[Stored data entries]
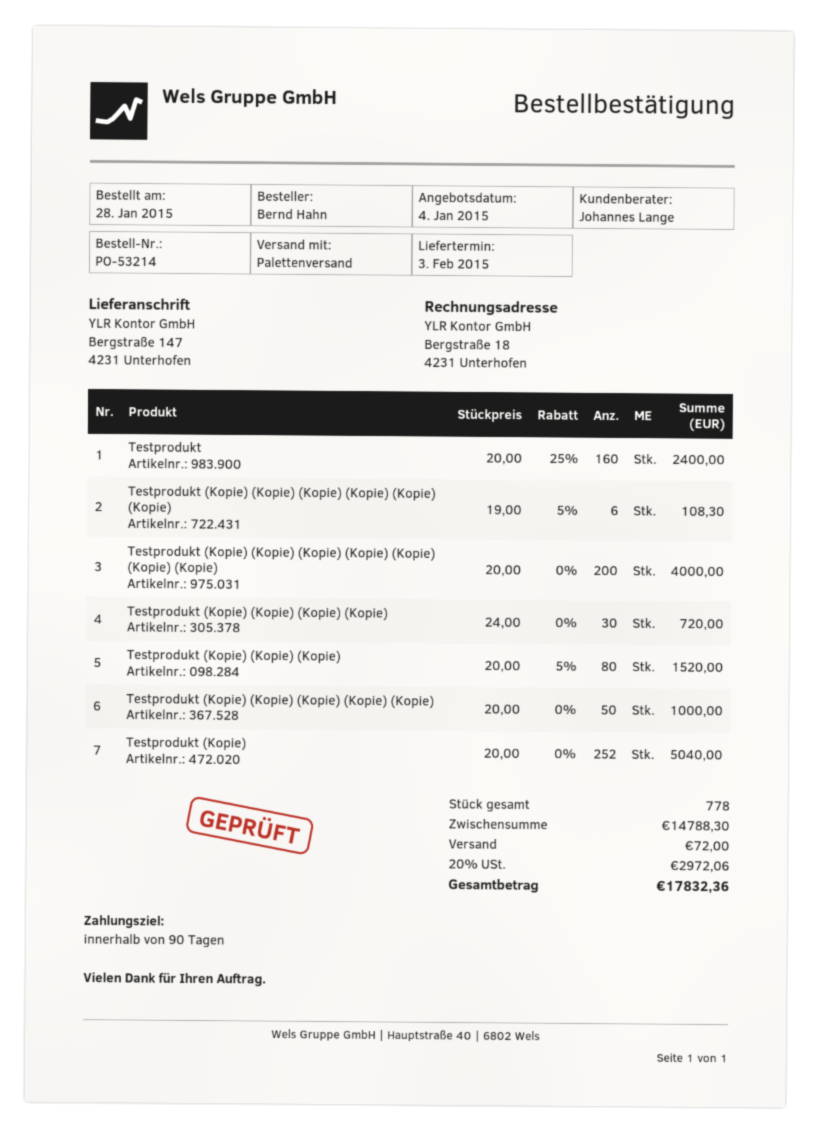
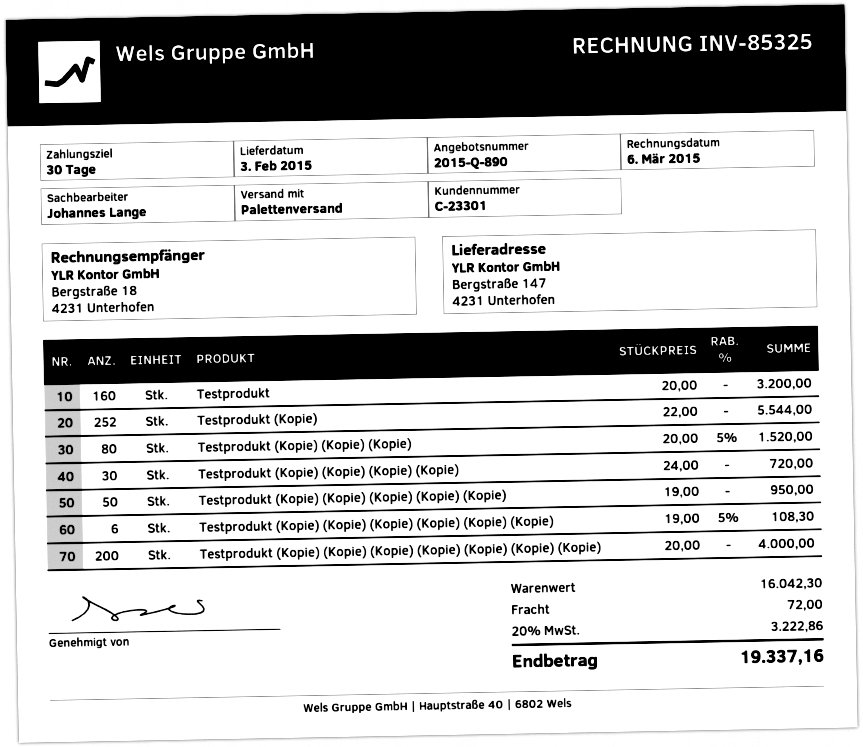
payment terms: 90 days -> 30 days
Testprodukt: 160 x 20.00 - 25% = 2400.00 -> 160 x 20.00 = 3200.00
Testprodukt (Kopie) (Kopie) (Kopie) (Kopie) (Kopie): 50 x 20.00 = 1000.00 -> 50 x 19.00 = 950.00
Testprodukt (Kopie): 252 x 20.00 = 5040.00 -> 252 x 22.00 = 5544.00
subtotal: 14788.30 -> 16042.30
tax: 20% = 2972.06 -> 20% = 3222.86
total: 17832.36 -> 19337.16

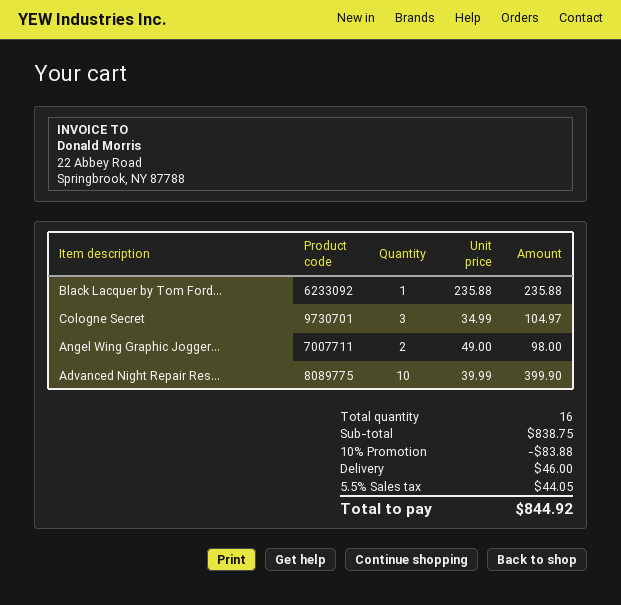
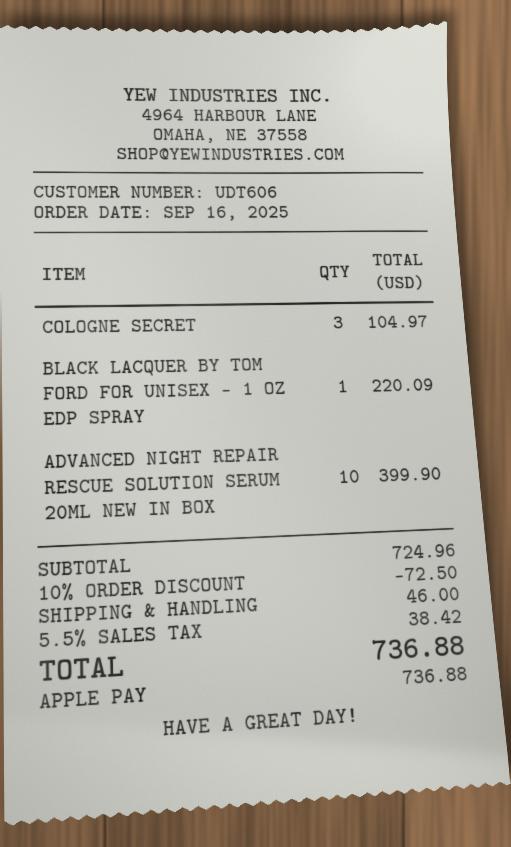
Black Lacquer by Tom Ford...: 1 for 235.88 -> 1 for 220.09
Angel Wing Graphic Jogger...: 2 for 98.00 -> none
subtotal: 838.75 -> 724.96
discount: 10% = 83.88 -> 10% = 72.50
tax: 5.5% = 44.05 -> 5.5% = 38.42
total: 844.92 -> 736.88

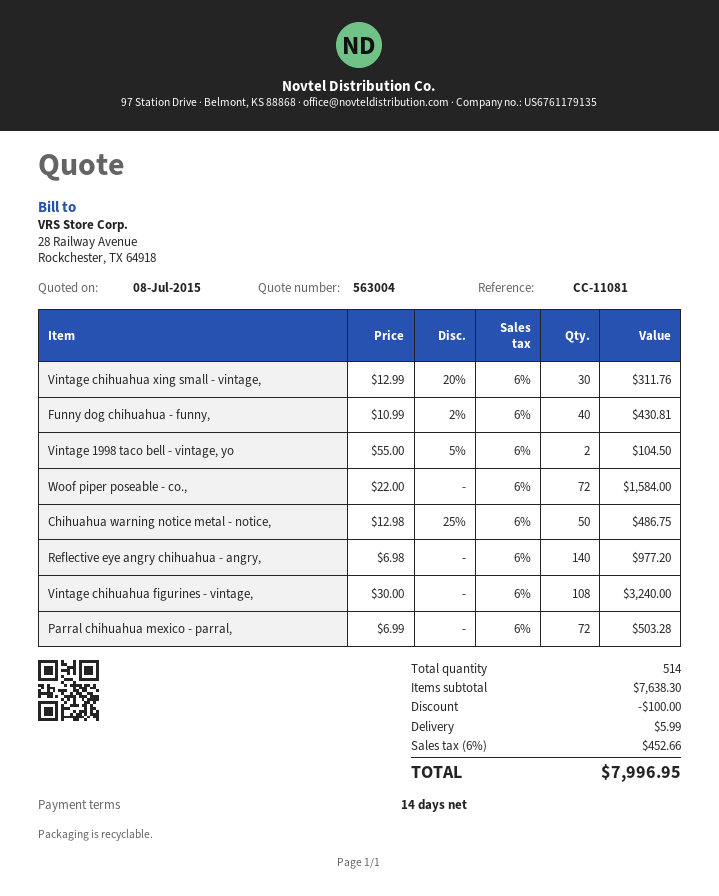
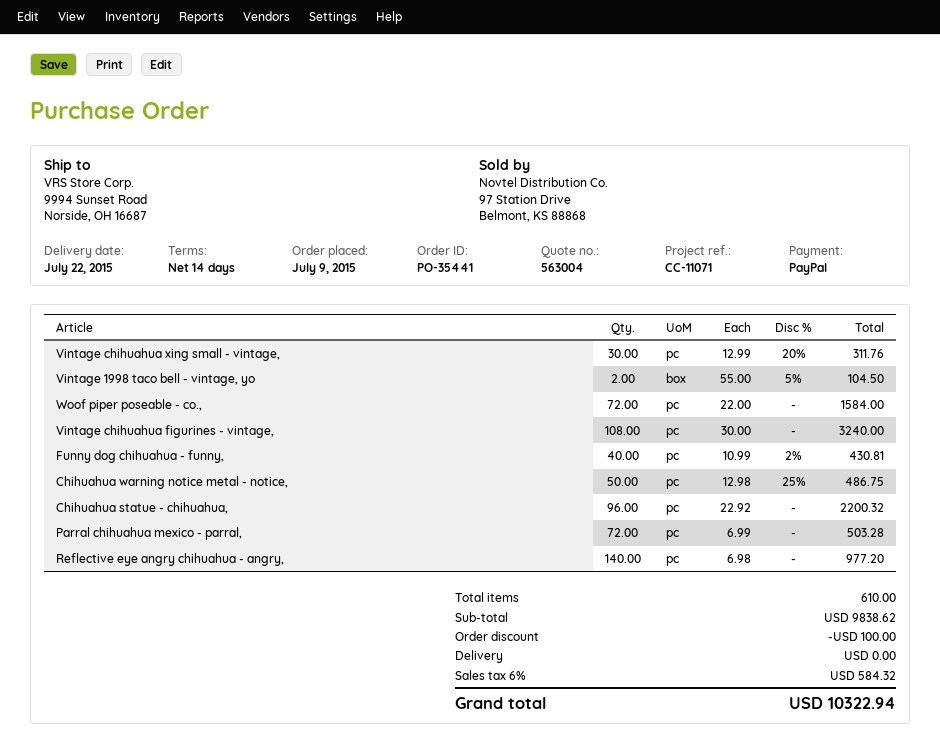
reference: CC-11081 -> CC-11071
Chihuahua statue - chihuahua,: none -> 96 x 22.92 = 2200.32
total quantity: 514 -> 610
subtotal: 7638.30 -> 9838.62
shipping: 5.99 -> 0.00
tax: 6% = 452.66 -> 6% = 584.32
total: 7996.95 -> 10322.94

[THE PROBLEM] The pictures stay out; repeat exactly the lines from the one with "Black Lacquer by" to the end of the entries above, and nothing else.

[TASK RESULT]
Black Lacquer by Tom Ford...: 1 for 235.88 -> 1 for 220.09
Angel Wing Graphic Jogger...: 2 for 98.00 -> none
subtotal: 838.75 -> 724.96
discount: 10% = 83.88 -> 10% = 72.50
tax: 5.5% = 44.05 -> 5.5% = 38.42
total: 844.92 -> 736.88

reference: CC-11081 -> CC-11071
Chihuahua statue - chihuahua,: none -> 96 x 22.92 = 2200.32
total quantity: 514 -> 610
subtotal: 7638.30 -> 9838.62
shipping: 5.99 -> 0.00
tax: 6% = 452.66 -> 6% = 584.32
total: 7996.95 -> 10322.94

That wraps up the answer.